Friday 15 January 2016

Do'a yang Termasuk Dalam Bid’ah

Kaitannya dengan pembahasan tawassul, ada yang mesti dipahami yaitu tentang do’a-do’a yang dihukumi bid’ah. Tingkatannya sebagai berikut sebagaimana disebutkan oleh Ibnu Taimiyah:

1.  Berdo’a pada selain Allah. 
Berdod'a yang ditujukan do’a itu kepada selain Allah SWT, baik yang diminta adalah para Nabi, orang shalih atau selain mereka. Misalnya ada yang berdo’a: “Wahai sayyid fulan, selamatkanlah aku” atau “Wahai pak Kyai, aku meminta perlindungan pada-Mu” atau “Wahai orang shalih, aku meminta pertolongan padamu” atau “Wahai fulan, aku beristighotsah denganmu”. Yang lebih dari itu jika ia meminta “Wahai wali, ampunilah aku dan terimalah taubatku”. Seperti ini dilakukan oleh orang-orang musyrik yang tak punya dasar ilmu.
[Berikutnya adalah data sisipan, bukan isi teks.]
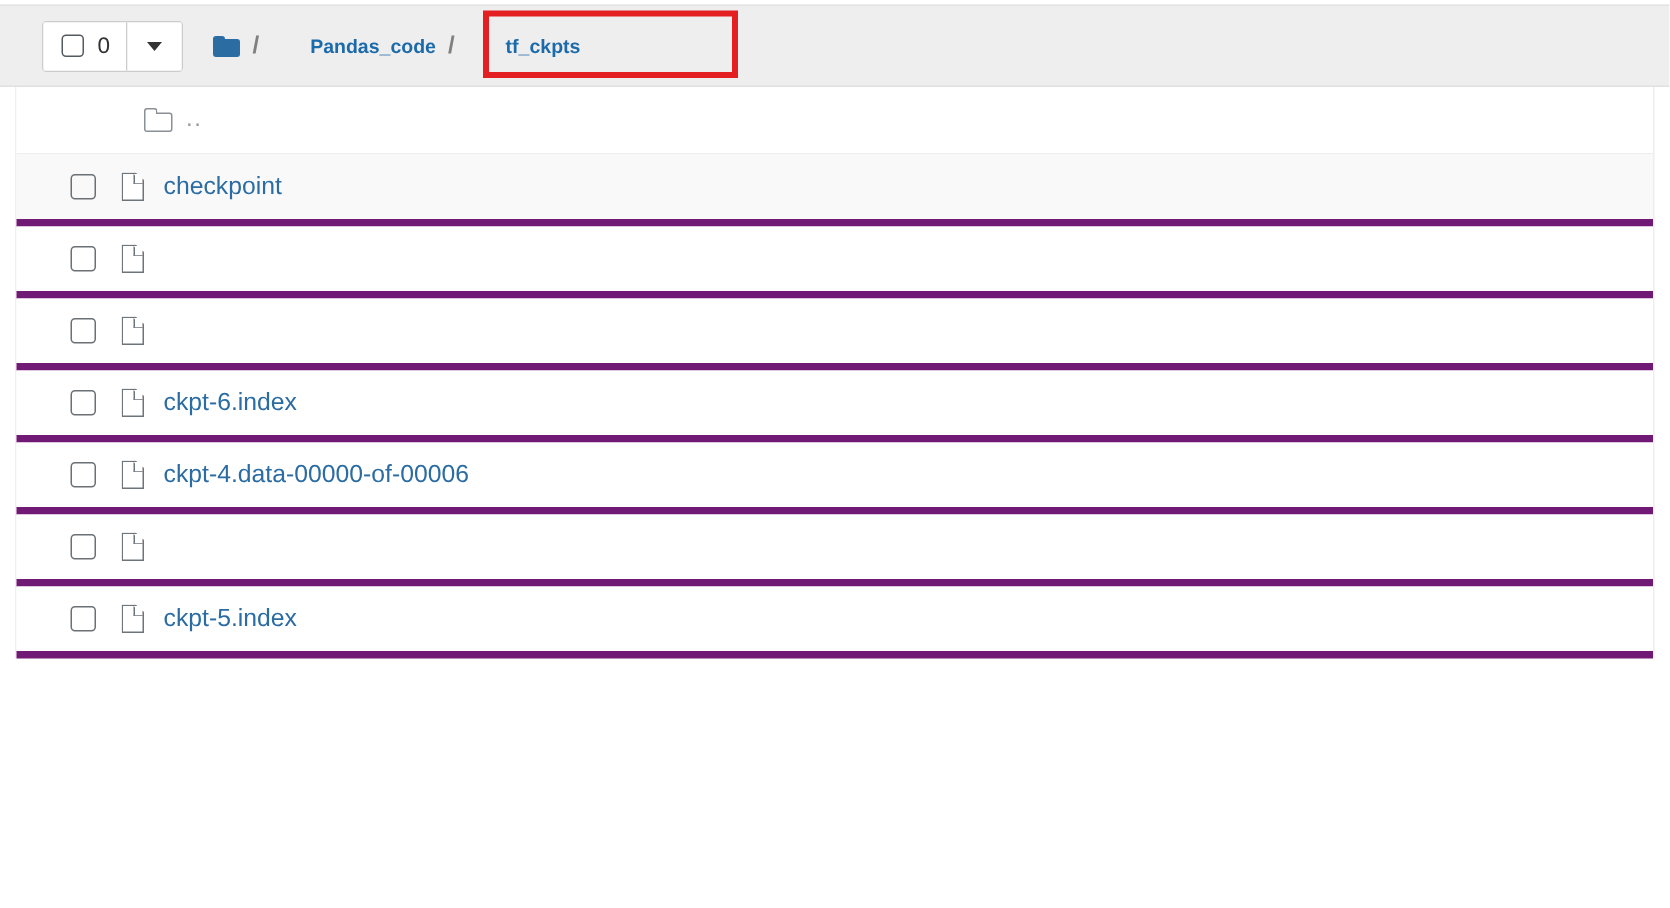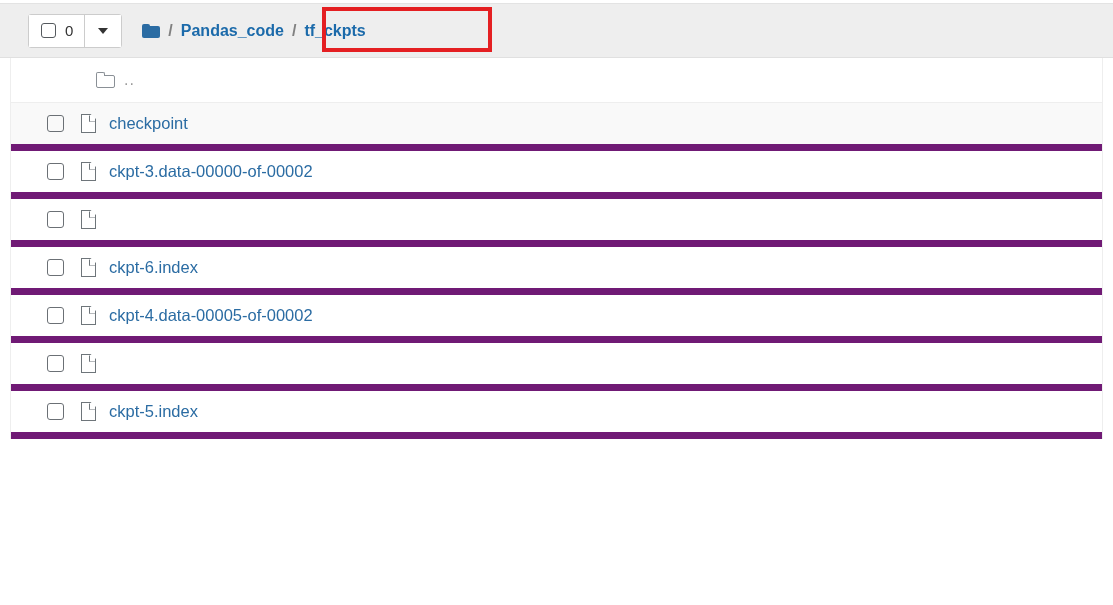--- a/index.html
+++ b/index.html
@@ -98,10 +98,11 @@
   .crumb-link {
     color: #1b6aaa;
     font-weight: bold;
-    font-size: 16px;
+    font-size: 13px;
     text-decoration: none;
     white-space: nowrap;
     cursor: pointer;
+    margin-left: 26px;
   }
   .folder-solid {
     position: relative;

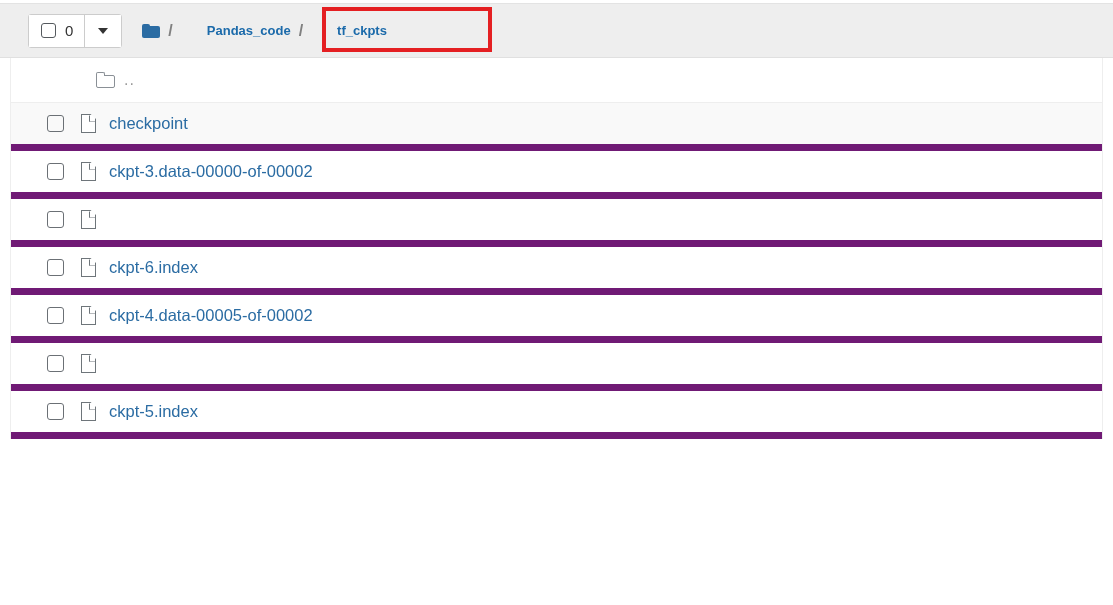--- a/index.html
+++ b/index.html
@@ -155,7 +155,7 @@
     height: 48px;
     display: flex;
     align-items: center;
-    border-bottom: 7px solid #701a75;
+    border-bottom: 5px solid #701a75;
     box-sizing: border-box;
     background: #ffffff;
   }

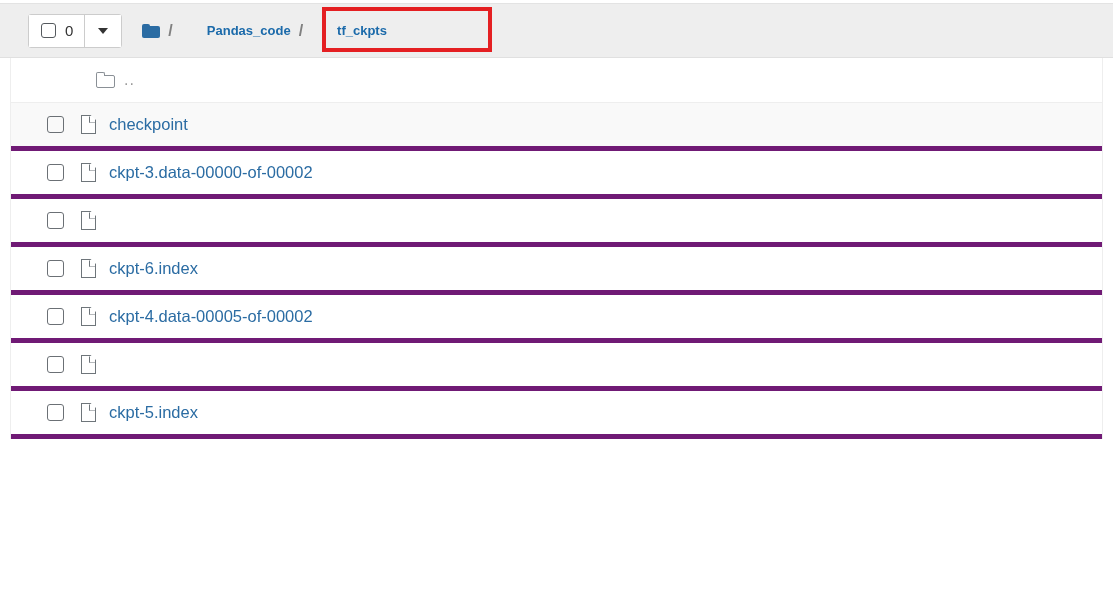--- a/index.html
+++ b/index.html
@@ -308,7 +308,6 @@
     <span class="icon-cell">
       <span class="file-ico"></span>
     </span>
-    <a class="name-cell">ckpt-3.data-00000-of-00002</a>
   </div>
 
   <div class="row">

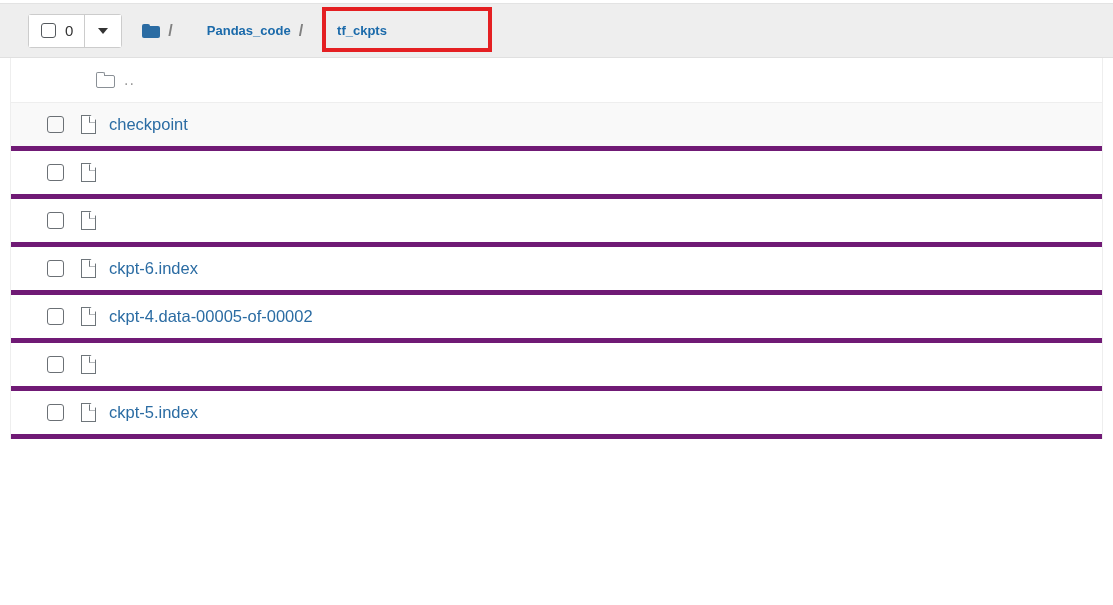--- a/index.html
+++ b/index.html
@@ -330,7 +330,7 @@
     <span class="icon-cell">
       <span class="file-ico"></span>
     </span>
-    <a class="name-cell">ckpt-4.data-00005-of-00002</a>
+    <a class="name-cell">ckpt-4.data-00000-of-00006</a>
   </div>
 
   <div class="row">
Tindakan yang lebih tidak pantas lagi jika sampai sujud pada kubur wali, shalat menghadap kuburnya, bahkan menganggap shalat menghadap kubur tersebut lebih utama daripada shalat menghadap kiblat. Sampai-sampai disebut adanya keyakinnan bahwa shalat menghadap kubur adalah menghadap kiblat yang khusus, sedangkan shalat menghadap Ka’bah adalah kiblatnya orang-orang awam.

Semua yang dicontohkan dalam bentuk pertama ini adalah kesyirikan, walau kebanyakan orang melakukan sebagian ritual di atas.
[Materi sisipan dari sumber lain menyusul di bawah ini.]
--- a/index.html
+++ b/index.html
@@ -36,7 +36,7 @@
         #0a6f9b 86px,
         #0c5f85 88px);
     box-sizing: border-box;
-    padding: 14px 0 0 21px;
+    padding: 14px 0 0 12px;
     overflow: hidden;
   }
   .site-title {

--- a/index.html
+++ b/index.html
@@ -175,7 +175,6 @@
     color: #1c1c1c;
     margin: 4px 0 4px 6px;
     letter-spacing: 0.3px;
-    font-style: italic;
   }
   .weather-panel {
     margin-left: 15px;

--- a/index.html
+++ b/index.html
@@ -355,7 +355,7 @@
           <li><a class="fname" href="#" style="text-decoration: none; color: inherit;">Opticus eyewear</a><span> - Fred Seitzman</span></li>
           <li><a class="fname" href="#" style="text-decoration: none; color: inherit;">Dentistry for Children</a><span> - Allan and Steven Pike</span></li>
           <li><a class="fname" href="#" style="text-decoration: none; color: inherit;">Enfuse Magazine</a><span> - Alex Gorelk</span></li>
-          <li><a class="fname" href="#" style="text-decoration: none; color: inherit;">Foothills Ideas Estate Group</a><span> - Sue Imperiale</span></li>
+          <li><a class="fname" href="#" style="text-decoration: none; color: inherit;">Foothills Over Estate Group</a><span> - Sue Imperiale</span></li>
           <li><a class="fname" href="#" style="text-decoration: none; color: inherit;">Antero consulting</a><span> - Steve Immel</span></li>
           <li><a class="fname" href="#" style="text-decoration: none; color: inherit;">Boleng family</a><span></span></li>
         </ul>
2. Meminta pada para Nabi atau orang shalih yang telah tiada (mayit) atau yang tidak hadir (ghaib) untuk mendo'akan kita.
Cara berdoa seperti ini biasanya dilakukan dengan berkata, “Berdo’alah pada Allah untukku” atau “Berdo’alah pada Rabbmu untuk kami”. Perbuatan ini tidak diragukan oleh orang yang paham bahwa hal itu tidak dibolehkan. Amalan tersebut termasuk bid’ah yang tak pernah diajarkan oleh generasi terdahulu dari umat ini.
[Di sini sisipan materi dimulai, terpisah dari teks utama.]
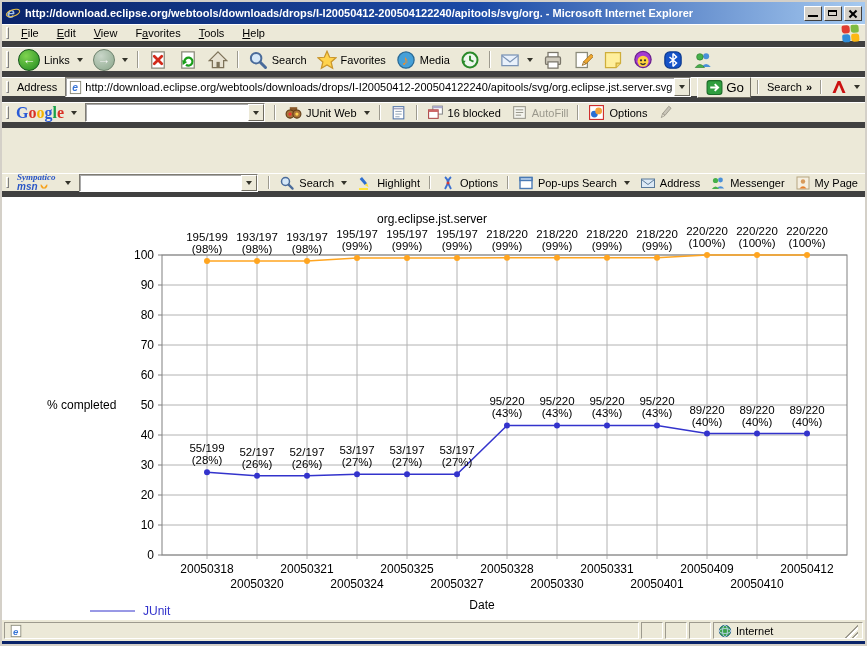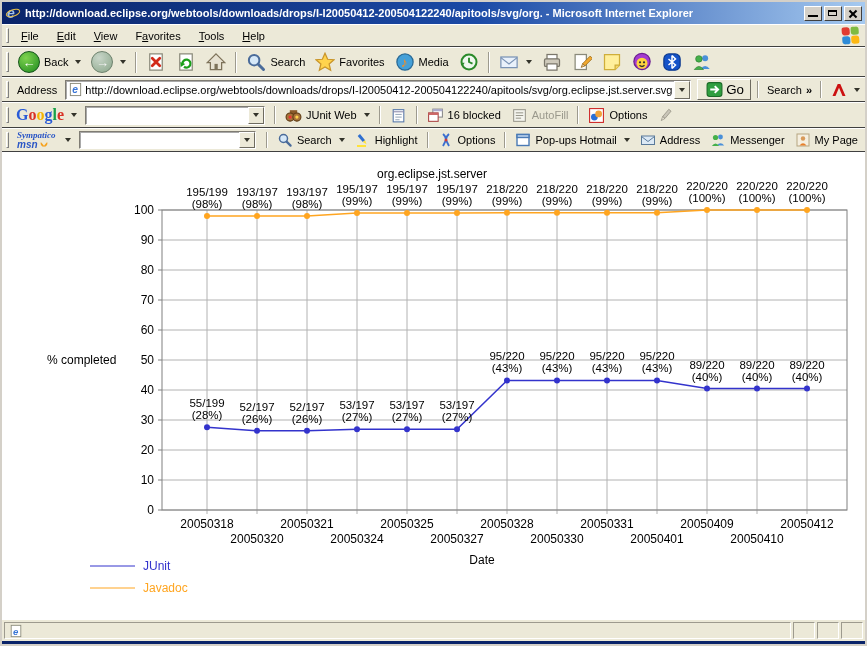--- a/index.html
+++ b/index.html
@@ -18,7 +18,7 @@
   .wbtn .x1{transform:rotate(45deg);} .wbtn .x2{transform:rotate(-45deg);}
 
   
-  .bar-row{display:flex;align-items:center;border-top:1px solid #fff;border-bottom:1px solid #404040;background:#ece9d8;padding:0 2px;}
+  .bar-row{display:flex;align-items:center;border-top:1px solid #fff;border-bottom:6px solid #404040;background:#ece9d8;padding:0 2px;}
   .grip{width:3px;height:70%;border:1px solid;border-color:#fff #808080 #808080 #fff;margin:0 4px 0 2px;flex:0 0 3px;}
   .sep{width:2px;height:75%;margin:0 4px;background:linear-gradient(90deg,#9d9a8e 50%,#fff 50%);flex:0 0 2px;}
   .dd{width:0;height:0;border-left:3px solid transparent;border-right:3px solid transparent;border-top:4px solid #33332a;display:inline-block;margin-left:3px;}

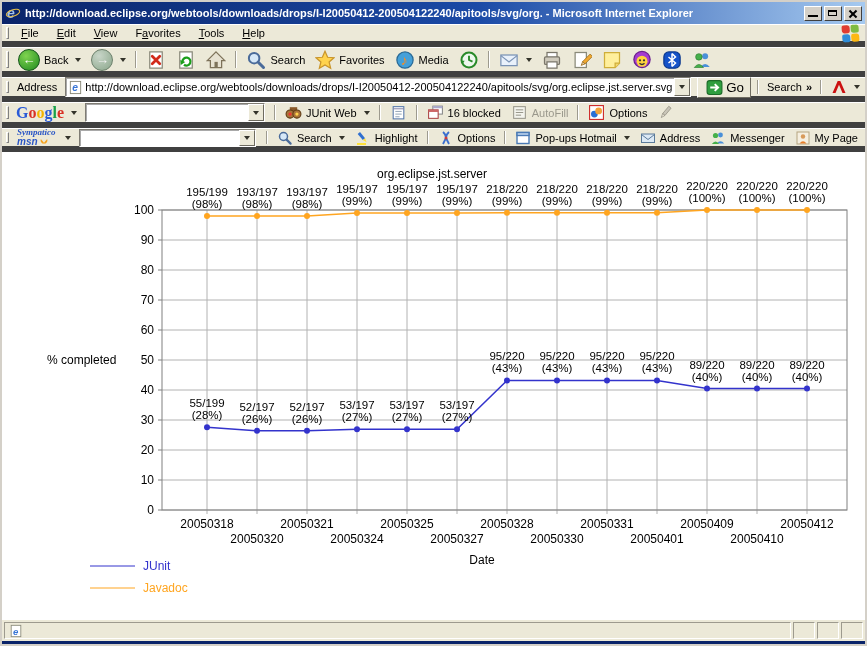--- a/index.html
+++ b/index.html
@@ -123,7 +123,7 @@
     <span class="grip"></span>
     <button class="tbtn">
       <span class="navcirc back">←</span>
-      <span>Back</span>
+      <span>Links</span>
       <span class="dd"></span>
     </button>
     <button class="tbtn">

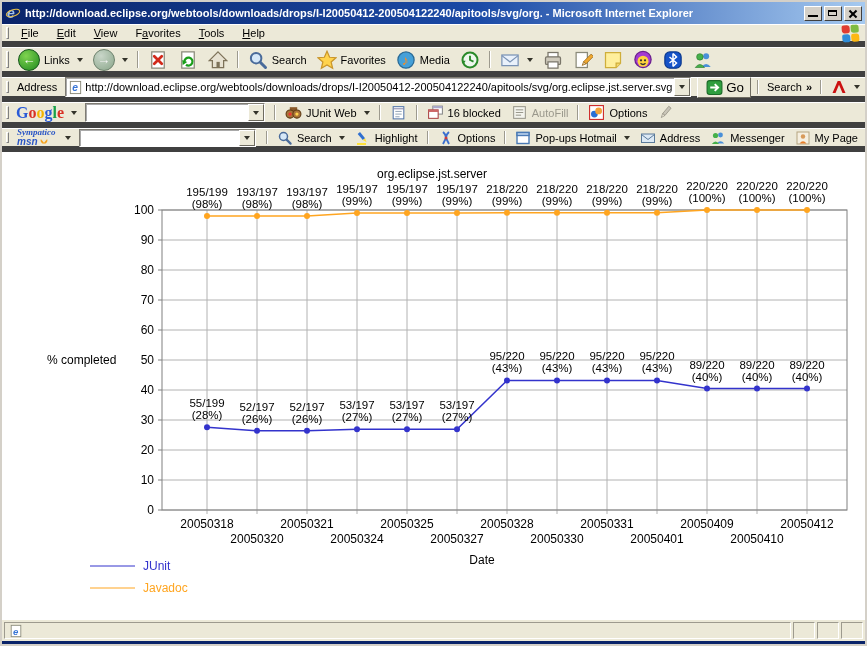--- a/index.html
+++ b/index.html
@@ -54,7 +54,7 @@
   .gray-label{color:#9a988c;}
 
   
-  .msnbar{height:24px;flex:0 0 24px;}
+  .msnbar{height:24px;flex:0 0 24px;margin-top:45px;}
   .symp{display:flex;flex-direction:column;line-height:1;align-items:flex-start;margin:0 2px;}
   .symp .l1{font-family:"Liberation Serif",serif;font-style:italic;font-weight:bold;font-size:9px;color:#2a56c6;}
   .symp .l2{font-style:italic;font-weight:bold;font-size:10px;color:#2a56c6;display:flex;align-items:center;gap:1px;}

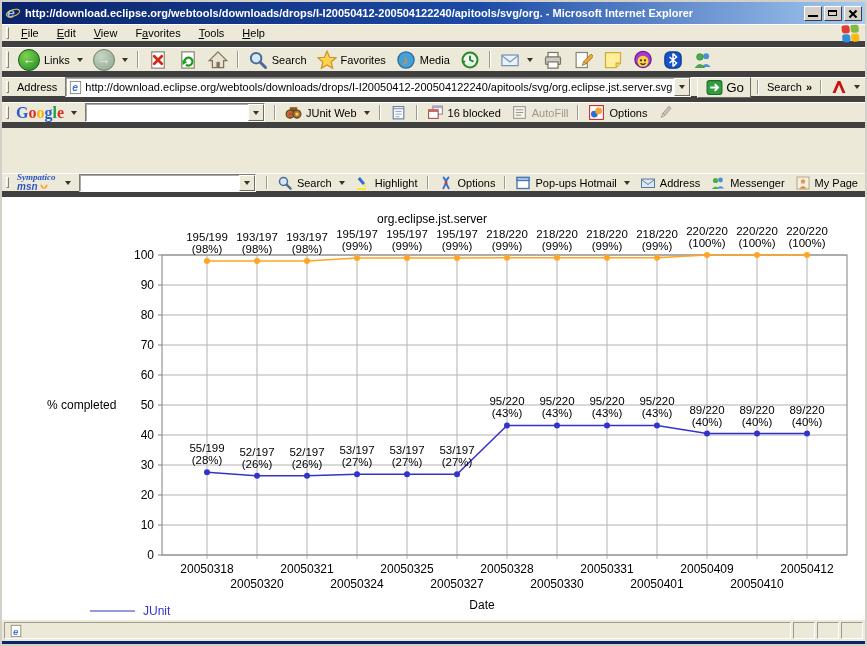--- a/index.html
+++ b/index.html
@@ -454,7 +454,7 @@
             <rect x="2" y="2.5" width="12" height="3" fill="#bcd4ee" stroke="#4a7ab5" stroke-width="1.4"></rect>
           </svg>
         </span>
-      <span>Pop-ups Hotmail</span>
+      <span>Pop-ups Search</span>
       <span class="dd"></span>
     </button>
     <button class="tbtn">

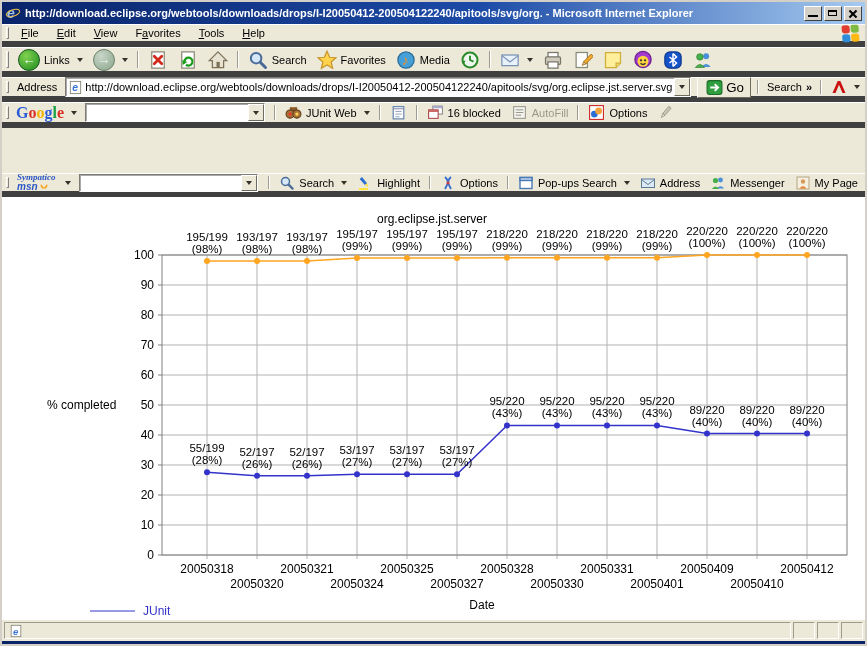--- a/index.html
+++ b/index.html
@@ -653,6 +653,18 @@
     <span class="spane small"></span>
     <span class="spane small"></span>
     <span class="spane small"></span>
+    <span class="spane zone">
+      <span class="ico">
+          <svg width="14" height="14" viewBox="0 0 16 16">
+            <circle cx="8" cy="8" r="6.5" fill="#3aa14a" stroke="#1a5a8a"></circle>
+            <ellipse cx="8" cy="8" rx="6.5" ry="2.8" fill="none" stroke="#bcd4ee"></ellipse>
+            <ellipse cx="8" cy="8" rx="2.8" ry="6.5" fill="none" stroke="#bcd4ee"></ellipse>
+          </svg>
+        </span>
+      <span>Internet</span>
+      <span style="flex:1"></span>
+      <span class="resize-grip" style="align-self:stretch;"></span>
+    </span>
   </div>
   <div class="bottomstrip"></div>
 </div>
Intinya, tidak boleh meminta pada mayit seperti itu untuk menyampaikan do’a kita pada Allah atau mengadu tentang kesusahan dunia dan akhirat pada Allah yang disampaikan lewat mayit, walau ketika ia hidup dibolehkan. Saat orang shalih itu hidup, kita boleh meminta padanya untuk berdo’a pada Allah untuk kebaikan kita. Itu saat ia hidup karena seperti itu tidak mengantarkan pada kesyirikan. Namun saat ia telah tiada, berubah sebagai perantara pada kesyirikan. Ketika dulu hidup, orang shalih itu adalah seorangmukallaf (dibebani syari’at) dan bisa menjawab permintaan orang yang meminta. Kalau ia berdo’a pada Allah untuk kebaikan yang meminta, maka akan berpahala. Sedangkan ketika sudah tiada, maka ia bukan seorang mukallaf seperti tadi.

3.  Meminta dengan hak atau kedudukan (jaah) orang shalih
Hal ini termasuk yang dilarang dan sudah disebutkan pendapat dari Abu Hanifah, Abu Yusuf dan lainnya tentang masalah ini. Perbuatan semacam ini tidaklah masyhur di kalangan para sahabat. Buktinya, para sahabat tidak berdo’a dengan kedudukan (jaah) Nabinya yang mulia, namun kala sulit mereka bertawassul dengan ‘Abbas bin ‘Abdul Muthollib yang masih hidup. (Diringkas dari Qo’idah Jalilah fit Tawassul wal Wasilah, hal. 226-231)

Demikianlah penjelasan singkat tentang do'a yang temasuk bid'ah. Semoga bermanfaat.